Secara akumulatif, peserta yang hadir di program teve itu mengatakan harus dilaporkan ke Komisi Pemberantasan Korupsi (KPK).
Ketika kalimat KPK itu disebut, hati saya kecut, mengingat berjibun kasus indikasi tambun di sektor Migas yang dilaporkan ke KPK tak pernah ada yang berlanjut. Sekadar contoh, Anda tentu masih ingat soal impor Bahan Bakar Minyak (BBM) dengan "merek-merekan": Zatapi - - pernah menjadi liputan utama TEMPO - - akhirnya hanya bermuara majalah itu dibeli-beli. Kasusnya bila tak salah menguap begitu saja. Dalam verifikasi di kasus ini konon ada sejumlah uang tambun berarak dibagi-bagi.
Khusus Petral, menjadi isu hangat, pada 2009 di sela saya memverifikasi kasus pembunuhan David Hartanto Wijaya di NTU, Singapura. Kantor mereka sempat saya datangi. Perusahan “raksasa” mendagangkan hampir 300 juta barel minyak ke luar masuk Indonesia, itu berkantor di lantai 10 Gedung Ngee Ann City Orchad Road, bersebelahan dengan pusat perbelanjaan Takashimaya. Lobby kantornya terkesan biasa. Sebuah meja reception, dirangkap oleh seorang staf sekretaris.

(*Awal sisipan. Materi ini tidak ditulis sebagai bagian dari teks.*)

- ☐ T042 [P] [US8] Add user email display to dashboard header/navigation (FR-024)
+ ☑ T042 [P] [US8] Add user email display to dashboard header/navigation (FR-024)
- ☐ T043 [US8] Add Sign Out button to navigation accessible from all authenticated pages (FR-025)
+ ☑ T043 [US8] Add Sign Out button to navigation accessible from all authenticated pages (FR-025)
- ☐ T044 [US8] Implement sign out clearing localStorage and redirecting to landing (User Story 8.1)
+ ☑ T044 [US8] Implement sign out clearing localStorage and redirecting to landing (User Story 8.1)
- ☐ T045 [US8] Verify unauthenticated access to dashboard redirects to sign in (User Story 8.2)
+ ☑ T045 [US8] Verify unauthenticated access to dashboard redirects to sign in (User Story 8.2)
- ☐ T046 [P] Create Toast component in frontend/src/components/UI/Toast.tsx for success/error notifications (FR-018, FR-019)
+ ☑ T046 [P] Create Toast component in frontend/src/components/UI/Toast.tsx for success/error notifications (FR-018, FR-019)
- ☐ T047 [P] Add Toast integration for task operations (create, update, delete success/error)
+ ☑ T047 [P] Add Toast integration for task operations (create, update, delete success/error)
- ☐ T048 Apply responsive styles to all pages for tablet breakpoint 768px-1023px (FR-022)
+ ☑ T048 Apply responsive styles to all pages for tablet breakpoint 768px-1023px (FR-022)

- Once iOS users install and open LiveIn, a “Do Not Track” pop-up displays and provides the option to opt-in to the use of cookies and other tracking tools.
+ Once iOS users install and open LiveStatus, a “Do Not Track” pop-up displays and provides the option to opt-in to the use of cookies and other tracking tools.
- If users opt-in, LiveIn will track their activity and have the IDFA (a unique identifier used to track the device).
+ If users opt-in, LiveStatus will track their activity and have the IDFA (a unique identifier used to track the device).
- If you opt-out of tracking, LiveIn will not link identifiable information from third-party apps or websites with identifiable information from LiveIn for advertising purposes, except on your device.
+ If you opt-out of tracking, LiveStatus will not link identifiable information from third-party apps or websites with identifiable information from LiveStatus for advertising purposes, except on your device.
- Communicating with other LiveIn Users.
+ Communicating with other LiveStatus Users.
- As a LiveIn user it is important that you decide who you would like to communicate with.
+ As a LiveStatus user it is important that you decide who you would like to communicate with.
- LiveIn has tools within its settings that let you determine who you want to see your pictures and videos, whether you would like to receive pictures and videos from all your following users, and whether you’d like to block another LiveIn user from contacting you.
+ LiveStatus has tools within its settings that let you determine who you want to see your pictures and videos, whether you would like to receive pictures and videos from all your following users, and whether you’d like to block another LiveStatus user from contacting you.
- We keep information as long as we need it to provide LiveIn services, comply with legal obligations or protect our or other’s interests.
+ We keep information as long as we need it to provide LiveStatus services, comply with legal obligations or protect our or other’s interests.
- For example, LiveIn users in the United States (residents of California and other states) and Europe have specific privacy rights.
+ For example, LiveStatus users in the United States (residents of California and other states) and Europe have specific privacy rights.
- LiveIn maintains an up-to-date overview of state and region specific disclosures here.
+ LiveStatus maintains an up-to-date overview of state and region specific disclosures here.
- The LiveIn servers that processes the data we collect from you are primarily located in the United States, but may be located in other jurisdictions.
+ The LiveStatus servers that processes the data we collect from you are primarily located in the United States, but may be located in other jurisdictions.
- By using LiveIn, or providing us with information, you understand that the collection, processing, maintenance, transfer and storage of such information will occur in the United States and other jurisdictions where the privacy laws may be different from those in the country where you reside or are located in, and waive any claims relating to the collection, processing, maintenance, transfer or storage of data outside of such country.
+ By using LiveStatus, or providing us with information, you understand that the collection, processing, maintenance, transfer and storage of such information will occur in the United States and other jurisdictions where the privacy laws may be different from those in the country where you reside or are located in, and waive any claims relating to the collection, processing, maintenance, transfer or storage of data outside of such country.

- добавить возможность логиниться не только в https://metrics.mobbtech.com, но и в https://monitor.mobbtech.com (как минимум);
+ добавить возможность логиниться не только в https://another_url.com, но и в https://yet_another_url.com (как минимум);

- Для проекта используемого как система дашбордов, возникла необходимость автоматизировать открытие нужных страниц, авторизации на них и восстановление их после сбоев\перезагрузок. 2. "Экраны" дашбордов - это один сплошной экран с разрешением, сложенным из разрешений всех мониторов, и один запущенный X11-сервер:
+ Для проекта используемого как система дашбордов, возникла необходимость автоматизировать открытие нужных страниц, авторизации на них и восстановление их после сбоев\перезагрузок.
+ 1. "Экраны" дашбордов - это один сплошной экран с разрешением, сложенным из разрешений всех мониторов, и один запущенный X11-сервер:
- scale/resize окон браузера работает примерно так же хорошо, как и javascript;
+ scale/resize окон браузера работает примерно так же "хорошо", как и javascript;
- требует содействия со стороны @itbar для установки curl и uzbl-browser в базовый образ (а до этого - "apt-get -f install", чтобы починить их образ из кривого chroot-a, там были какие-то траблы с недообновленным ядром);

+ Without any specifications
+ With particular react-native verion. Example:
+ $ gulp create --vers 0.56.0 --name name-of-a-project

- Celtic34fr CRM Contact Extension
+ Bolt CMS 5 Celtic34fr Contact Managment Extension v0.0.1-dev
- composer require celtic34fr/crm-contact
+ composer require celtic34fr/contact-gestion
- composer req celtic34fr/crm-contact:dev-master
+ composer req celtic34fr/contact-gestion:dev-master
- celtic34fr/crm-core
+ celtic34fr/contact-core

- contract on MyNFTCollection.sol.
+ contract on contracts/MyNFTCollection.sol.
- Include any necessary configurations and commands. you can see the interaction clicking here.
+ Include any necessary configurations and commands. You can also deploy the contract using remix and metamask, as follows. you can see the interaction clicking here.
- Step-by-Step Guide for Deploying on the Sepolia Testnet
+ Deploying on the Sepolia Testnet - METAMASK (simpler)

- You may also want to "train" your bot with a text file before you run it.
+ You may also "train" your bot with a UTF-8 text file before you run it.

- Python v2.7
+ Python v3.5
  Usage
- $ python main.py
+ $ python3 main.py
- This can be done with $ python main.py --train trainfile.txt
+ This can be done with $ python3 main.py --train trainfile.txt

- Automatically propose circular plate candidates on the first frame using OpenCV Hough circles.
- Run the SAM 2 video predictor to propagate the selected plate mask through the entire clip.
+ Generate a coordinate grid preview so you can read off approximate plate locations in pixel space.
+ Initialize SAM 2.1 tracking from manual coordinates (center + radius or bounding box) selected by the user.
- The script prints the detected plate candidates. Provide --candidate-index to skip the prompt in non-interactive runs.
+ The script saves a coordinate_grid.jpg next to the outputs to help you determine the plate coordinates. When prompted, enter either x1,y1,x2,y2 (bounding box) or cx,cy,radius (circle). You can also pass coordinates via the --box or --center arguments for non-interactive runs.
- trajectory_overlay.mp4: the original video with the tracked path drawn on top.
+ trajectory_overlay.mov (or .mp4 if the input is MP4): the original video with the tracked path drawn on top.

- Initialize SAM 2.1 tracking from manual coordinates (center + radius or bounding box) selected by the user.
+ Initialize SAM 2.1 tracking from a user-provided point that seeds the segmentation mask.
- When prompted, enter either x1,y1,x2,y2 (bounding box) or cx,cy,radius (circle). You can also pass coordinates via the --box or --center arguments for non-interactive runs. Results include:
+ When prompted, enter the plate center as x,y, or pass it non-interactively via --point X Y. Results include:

Suasana tidak terlihat wah. Bahkan jika dibanding kantor penjualan property di gedung-gedung di Jl. Sudirman Jakarta, Petral kalah mentereng.
Kendati suasananya rata-rata, mereka menggarap perdagangan BBM tambun, dengan akumulasi perputaran uang amat besar. Untuk memudahkan gambaran, jika traksaksi mereka setahun 300 juta barel – sekitar sepertiga minyak mentah dan dua pertiga lebih produk BBM. Jika dimisalkan per barel tansaksi dipukul rata minyak mentah dan jadi di US $ 100, maka transaksi perusahaan ini US $ 3 miliar setahun. Di kisaran angka itu ada komisi resmi yang bisa didapat pedagang sekitar US $ 0,5. Namun bukanlah pedagang namanya, bila tak bisa mendapatkan keuntungan hingga US $ 2 /barel, bahkan lebih.
Bukanlah pedagang biasa namanya bila cuma memainkan keuntungan US $ 2 per barel. Bukan rahasia lagi ranah pajak juga bisa menjadi komponen keuntungan dengan melakukan transfer pricing pajak. Maka adanya kantor Petral di Hongkong, terindikasi tajam sebagai permainan menjadikan pendapatan tambahan. Lahan bagi mereka yang berjibaku menggelayut Petral. Di acara teve bulan lalu saya katakan saya menemukan 46 nama besar sosok Indonesia dan beberapa asing “pemain” Petral.
Maka ketika Karen Agustiawan, Dirut Pertamina, dengan raut wajah emosi memaparkan di Serasehan Anak Negeri bahwa Petral terbuka, mengadakan tender di Singapura dengan transparan mengundang 50 trader di perminyakan, bisa jadi itu benar adanya. Namun sebagaimana kita pahami yang namanya tender di departemen pemerintah lokal saja di negeri ini apa yang tak bisa diatur? Apalagi di negeri orang berbagai skema dapat dibuat.